Die Schweiz litt selbst bis zum Ende des 18. Jahrhunderts unter der Siedlungsauswanderung, vor allem in den Norden. Eine Million in der Regel reformierte Menschen wanderten für immer aus, viele Männer gingen vor allem als Söldner in den Militärdienst und blieben dann ebenso im Ausland, wenn sie ihren Beruf überlebten. Auch Kurfürst Karl Ludwig machte sich die militärischen Kenntnisse der Eidgenossen zu Nutzen und ließ eine eigene Leibgarde aus den für ihre Kampfeslust und Vertrauenswürdigkeit bekannten Schweizern aufstellen. In Heidelberg und Schwetzingen wimmelte es zudem im einfachen Hofpersonal „nur so von Schweizern”. Auch dem kurfürstlichen Leibkutscher war anzuhören, dass er wie zahleiche Handwerker in den Städten ein „Zugereister” war. Mit dem Orientalisten und reformierten Theologen Johann Heinrich Hottinger der Ältere (1620-1667) kam mit „Zeitarbeitsvertrag” zwischen 1655 und 1661 zudem ein Züricher auf den verwaisten Rektorenstuhl der 1632 kriegsbedingt geschlossenen Heidelberger Universität.

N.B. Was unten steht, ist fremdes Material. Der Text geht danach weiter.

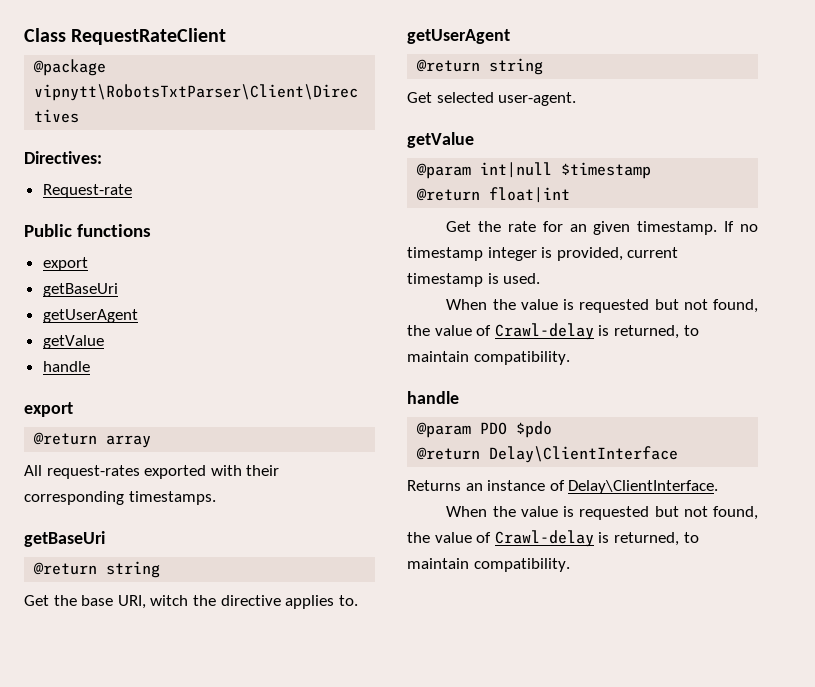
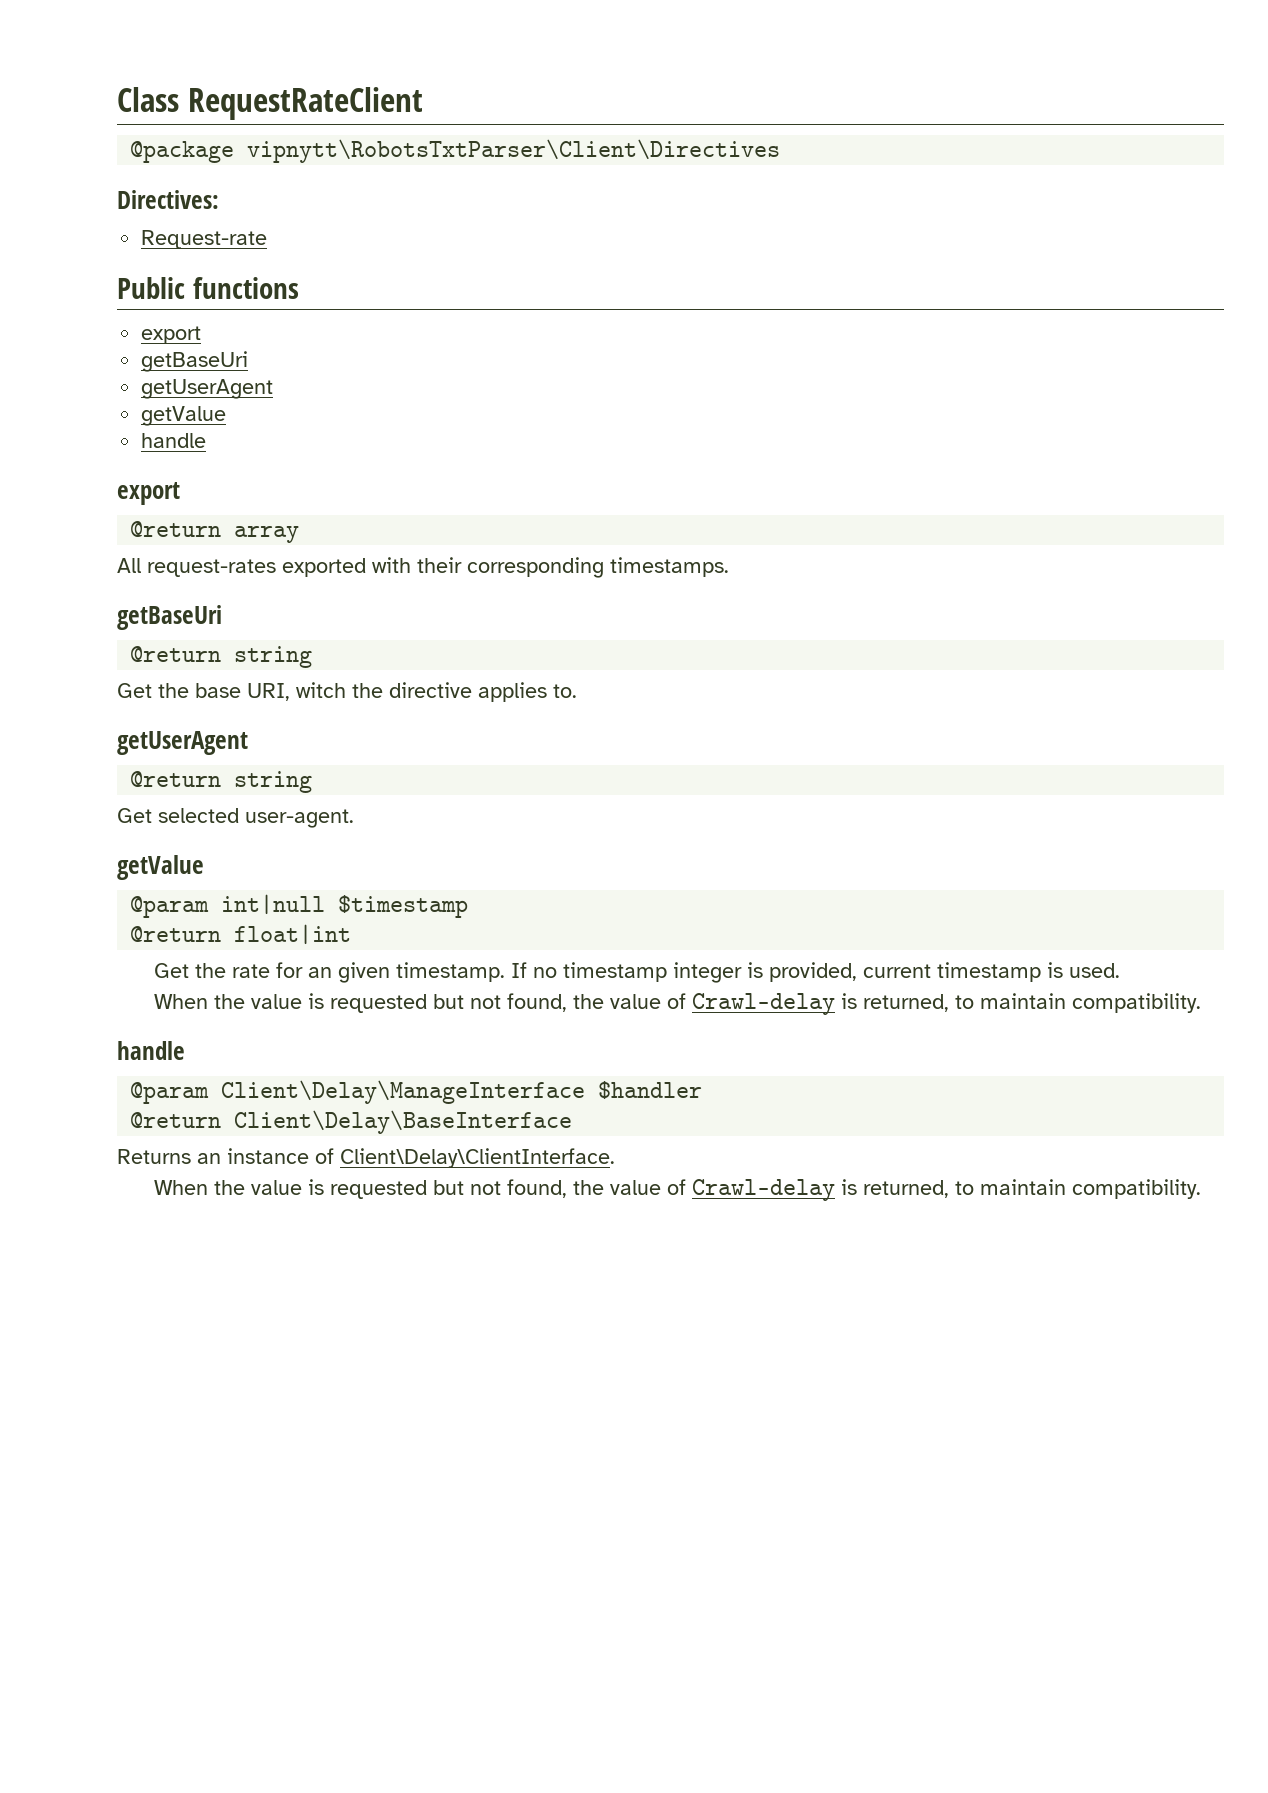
[480,421,553,438] [416,446,679,463] PDO $pdo // @return Delay\ClientInterface -> [221,1080,703,1104] [130,1110,573,1134] Client\Delay\ManageInterface $handler // @return Client\Delay\BaseInterface
[568,480,719,494] Delay\ClientInterface. -> [340,1148,615,1168] Client\Delay\ClientInterface.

Die Bedeutung der Schweizer für die Kurpfalz lässt sich aber auch am Beispiel Heidelbergs verdeutlichen. Wichtig war ihr Beitrag für den Wiederaufbau der zerstörten Häuser, der Infrastruktur und des Militärs sowie für den Betrieb der Universität, das religiöse Leben und jenes bei Hof. Leidglich in den städtischen Gremien konnten sich nach den Forschungen von Norbert Emmerich kaum Fuß fassen. Dieses Phänomen war auch andernorts zu beobachten, wo es den alten städtischen Ratsgeschlechtern meist gelang, die Zuwanderer aus dem Stadtrat fernzuhalten. In der Stadtverwaltung Heidelbergs waren Schweizer – anders als in der Staatsverwaltung und in der Universität – fast nur als Hilfskräfte vertreten. Als um 1720 der Strom der Zuwanderer aus der Schweiz versiegt, endeten auch die engen Kontakte in das Alpenland. Die Schweizer gingen nun endgültig in der Bevölkerung auf und verschwanden als eigenständige Gruppe aus dem öffentlichen Bewusstsein.
Emmerich, Norbert: Schweizer (Einwanderer) in Heidelberg nach dem Dreißigjährigen Krieg, Norderstedt 2009, Books on Demand GmbH, ISBN 978-3-8391-1627-2.